All records, exactly as written, minus the pictures: copy them out.

++++ TASK INPUTS ++++

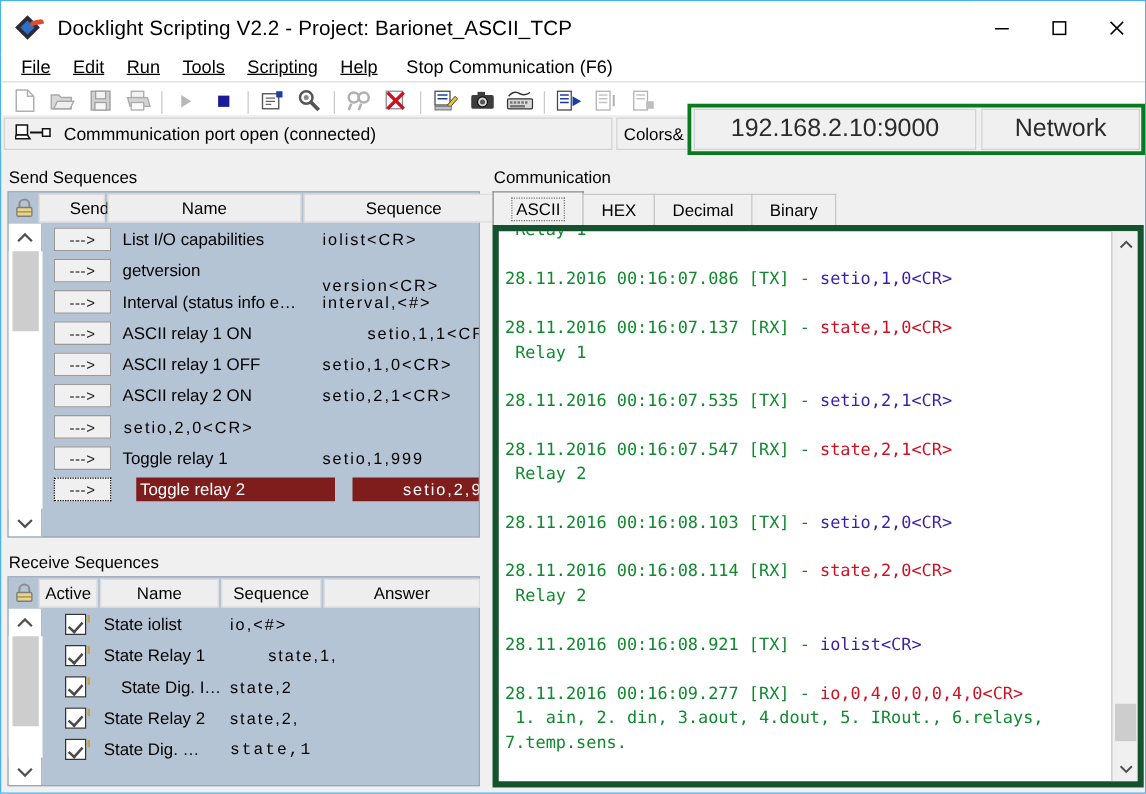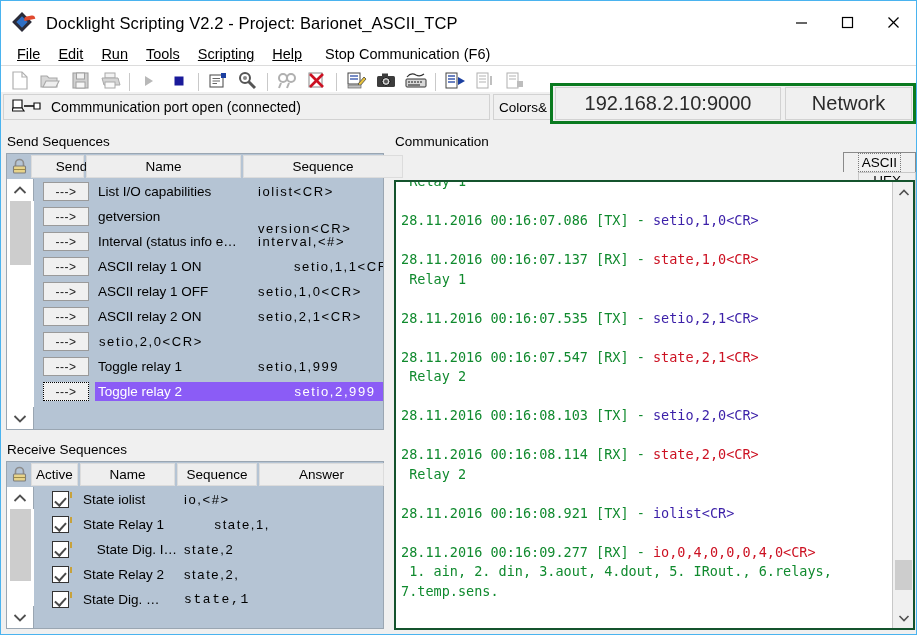--- a/index.html
+++ b/index.html
@@ -168,7 +168,7 @@
   .chk-tick { position:absolute; right:-4px; top:0px; width:2px; height:6px; background:#c8a23a; }
 
   
-  .tabsrow { position:absolute; display:flex; align-items:flex-end;flex-direction:column; }
+  .tabsrow { position:absolute; display:flex; align-items:flex-end; }
   .tab {
     height:26px; padding:0 14px; background:#f0f0f0; border:1px solid #c8c8c8;
     border-bottom:none; display:flex; align-items:center; justify-content:center;

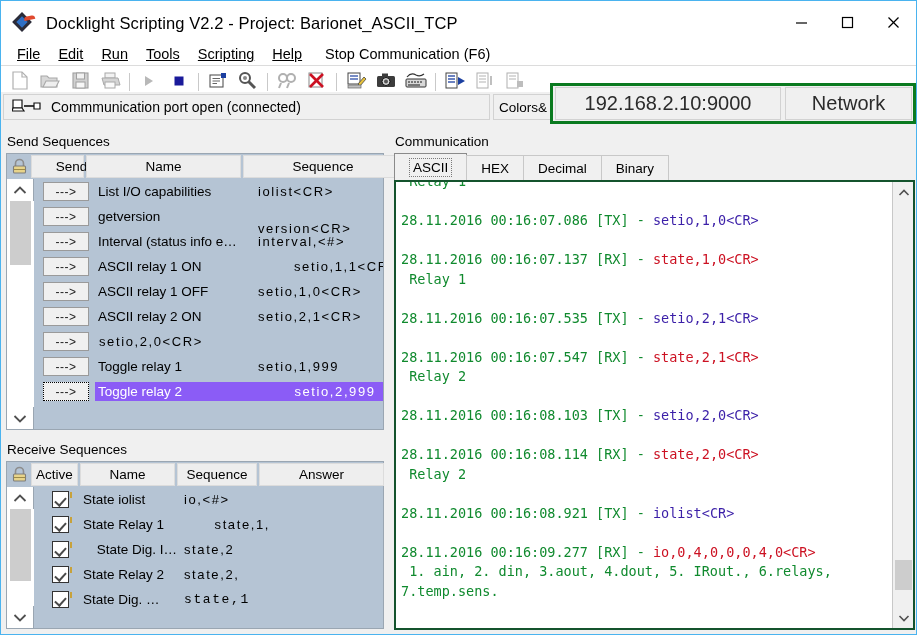--- a/index.html
+++ b/index.html
@@ -179,7 +179,7 @@
   .tabfill { flex:1; height:26px; border-bottom:1px solid #c8c8c8; }
 
   .logbox {
-    position:absolute; background:#ffffff; border:2px solid #14532d;
+    position:absolute; background:#ffffff; border:5px solid #14532d;
     overflow:hidden;
   }
   .logtext {

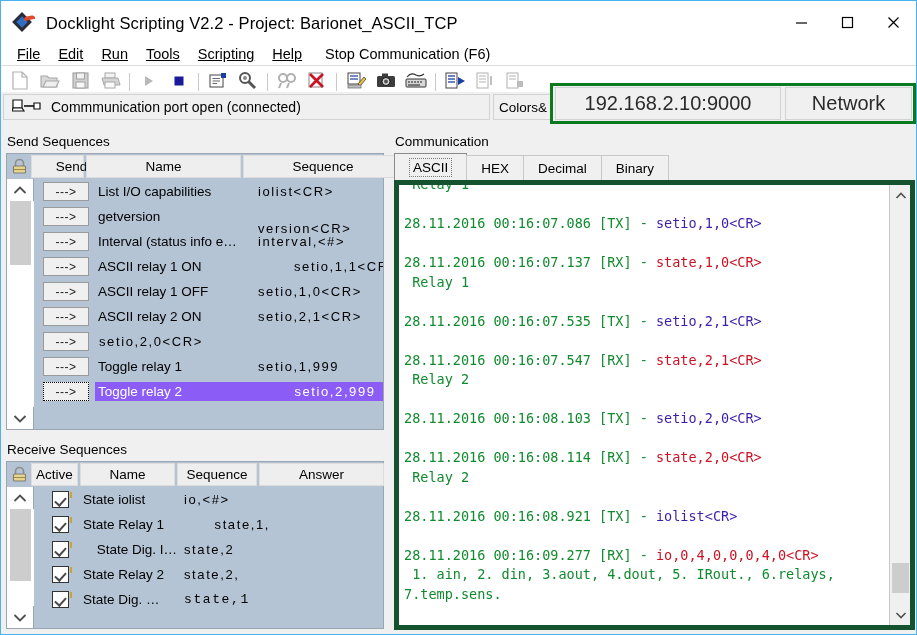--- a/index.html
+++ b/index.html
@@ -155,7 +155,7 @@
     letter-spacing:1.6px; padding-left:4px; line-height:19px; height:19px;
   }
   .row.selected .cell-name, .row.selected .cell-seq {
-    background:#8b5cf6; color:#ffffff;
+    background:#7f1d1d; color:#ffffff;margin-left:14px;
   }
   .chkcell { width:40px; display:flex; align-items:center; justify-content:center; flex:none; margin-left:6px;}
   .chk {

++++

### [WRITTEN SOLUTION]
--- a/index.html
+++ b/index.html
@@ -168,7 +168,7 @@
   .chk-tick { position:absolute; right:-4px; top:0px; width:2px; height:6px; background:#c8a23a; }
 
   
-  .tabsrow { position:absolute; display:flex; align-items:flex-end;flex-direction:column; }
+  .tabsrow { position:absolute; display:flex; align-items:flex-end; }
   .tab {
     height:26px; padding:0 14px; background:#f0f0f0; border:1px solid #c8c8c8;
     border-bottom:none; display:flex; align-items:center; justify-content:center;

--- a/index.html
+++ b/index.html
@@ -179,7 +179,7 @@
   .tabfill { flex:1; height:26px; border-bottom:1px solid #c8c8c8; }
 
   .logbox {
-    position:absolute; background:#ffffff; border:2px solid #14532d;
+    position:absolute; background:#ffffff; border:5px solid #14532d;
     overflow:hidden;
   }
   .logtext {

--- a/index.html
+++ b/index.html
@@ -155,7 +155,7 @@
     letter-spacing:1.6px; padding-left:4px; line-height:19px; height:19px;
   }
   .row.selected .cell-name, .row.selected .cell-seq {
-    background:#8b5cf6; color:#ffffff;
+    background:#7f1d1d; color:#ffffff;margin-left:14px;
   }
   .chkcell { width:40px; display:flex; align-items:center; justify-content:center; flex:none; margin-left:6px;}
   .chk {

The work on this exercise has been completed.